### Problem details:
Skip every picture. Print each line from the one containing "(453, 163) none -> [512,147,556,169] 提问" through the end of the records below, word for word.

────────────────────

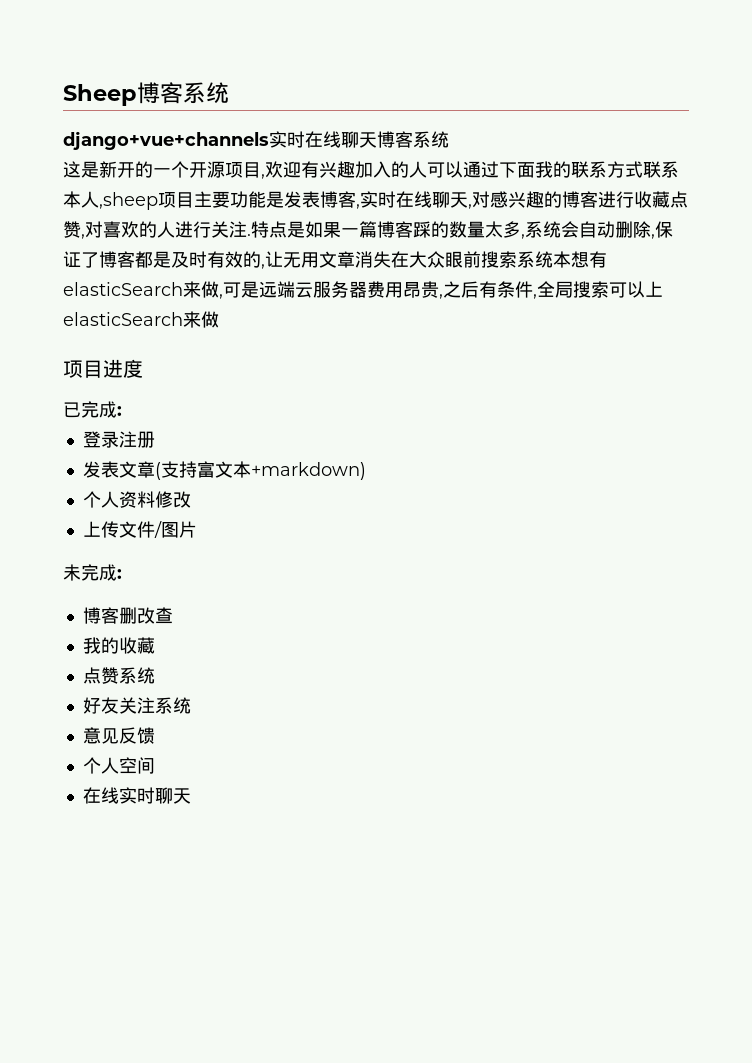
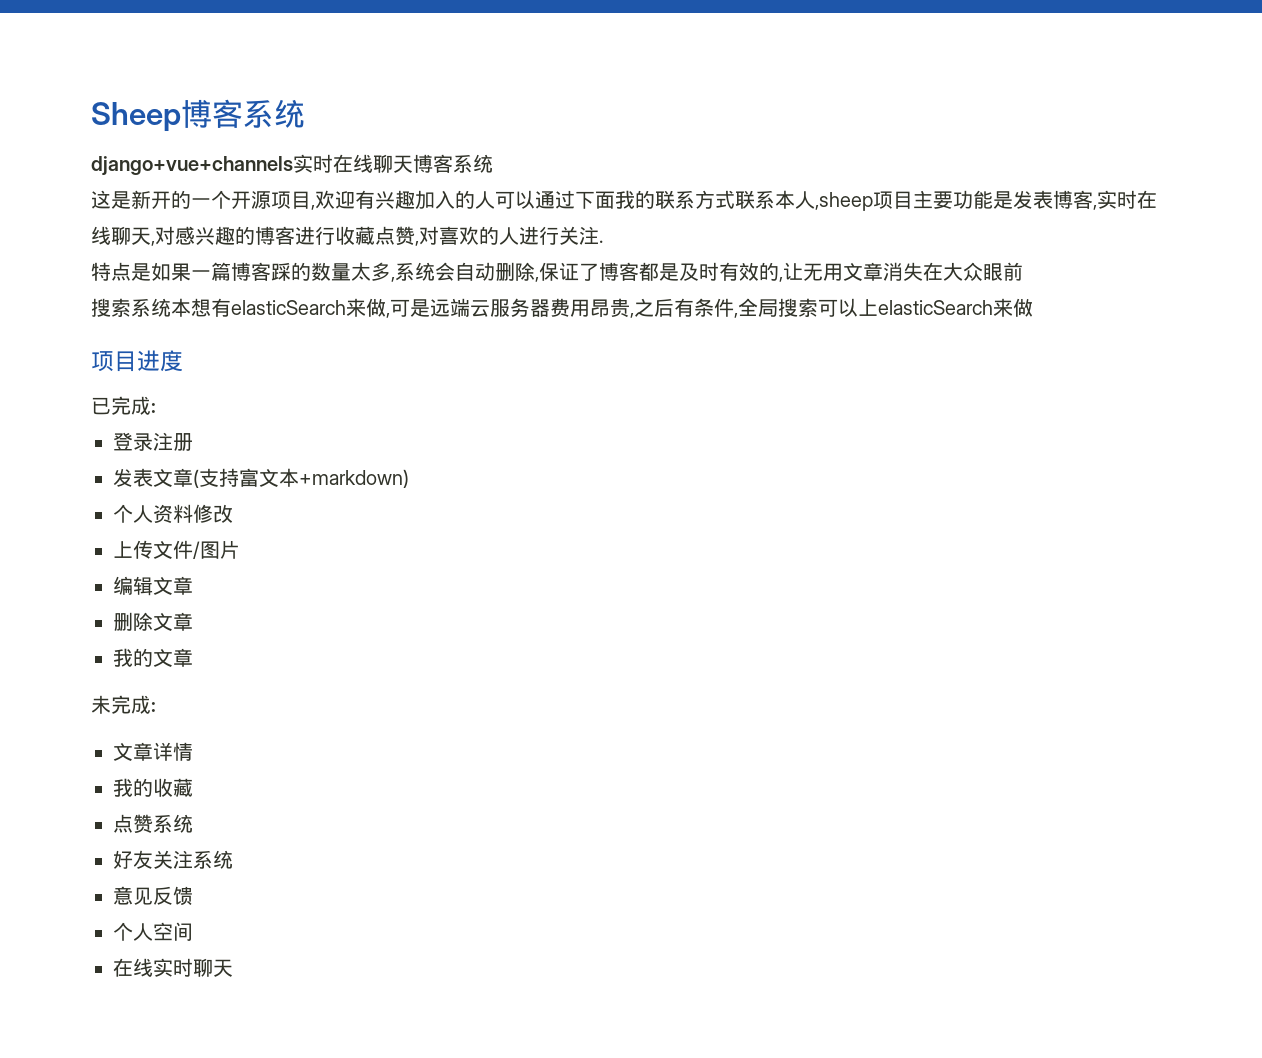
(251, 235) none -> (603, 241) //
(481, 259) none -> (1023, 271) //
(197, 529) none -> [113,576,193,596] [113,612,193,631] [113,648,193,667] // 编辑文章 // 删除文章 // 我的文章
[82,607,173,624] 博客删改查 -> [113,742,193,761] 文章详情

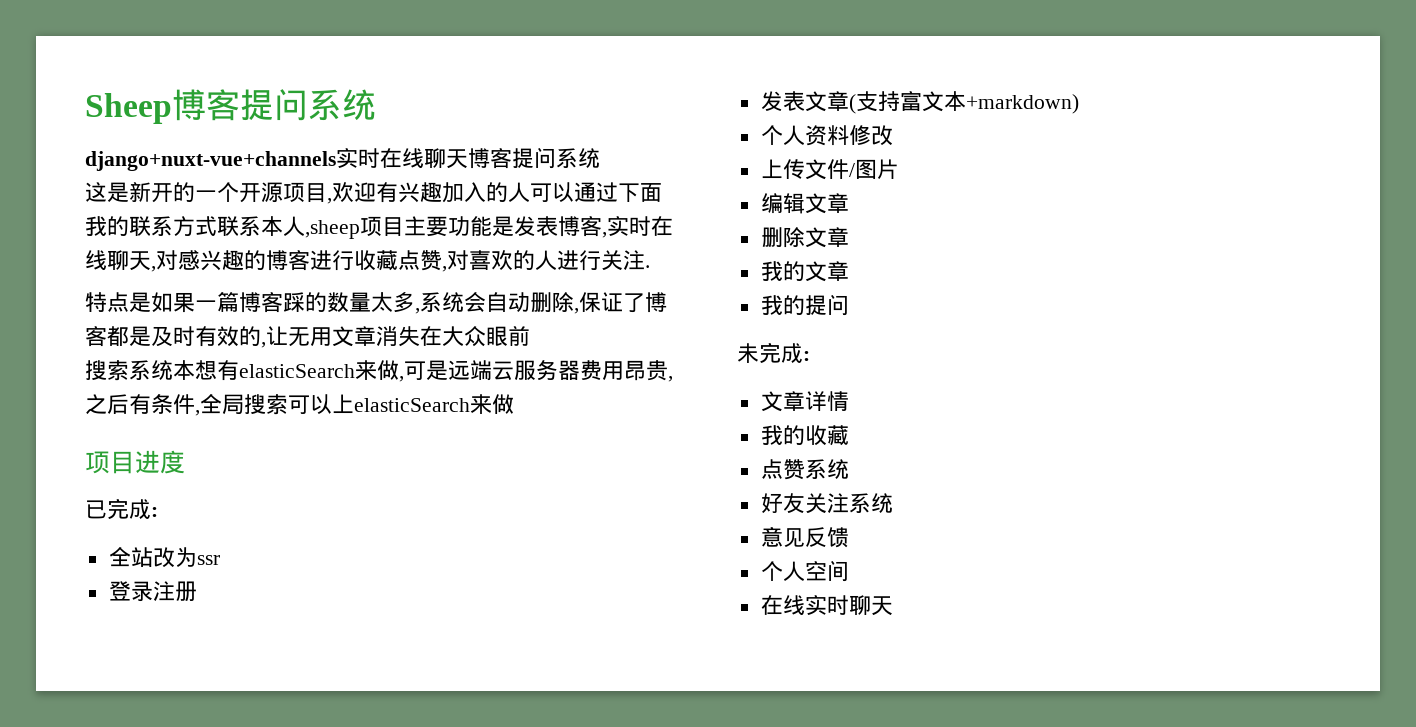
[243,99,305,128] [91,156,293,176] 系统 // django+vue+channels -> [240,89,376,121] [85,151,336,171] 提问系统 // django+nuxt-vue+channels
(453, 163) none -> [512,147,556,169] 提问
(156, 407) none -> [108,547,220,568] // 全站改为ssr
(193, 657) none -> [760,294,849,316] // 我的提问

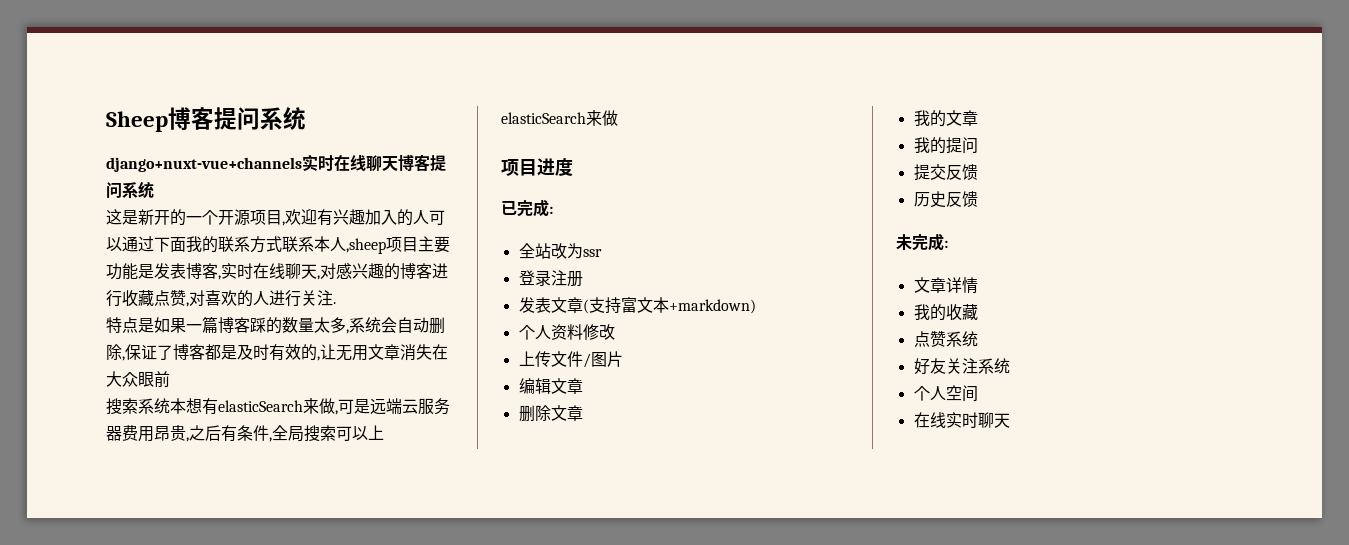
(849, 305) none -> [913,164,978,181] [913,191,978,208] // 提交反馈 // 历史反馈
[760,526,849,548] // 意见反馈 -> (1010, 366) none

────────────────────

### Worked solution:
(453, 163) none -> [512,147,556,169] 提问
(156, 407) none -> [108,547,220,568] // 全站改为ssr
(193, 657) none -> [760,294,849,316] // 我的提问

(849, 305) none -> [913,164,978,181] [913,191,978,208] // 提交反馈 // 历史反馈
[760,526,849,548] // 意见反馈 -> (1010, 366) none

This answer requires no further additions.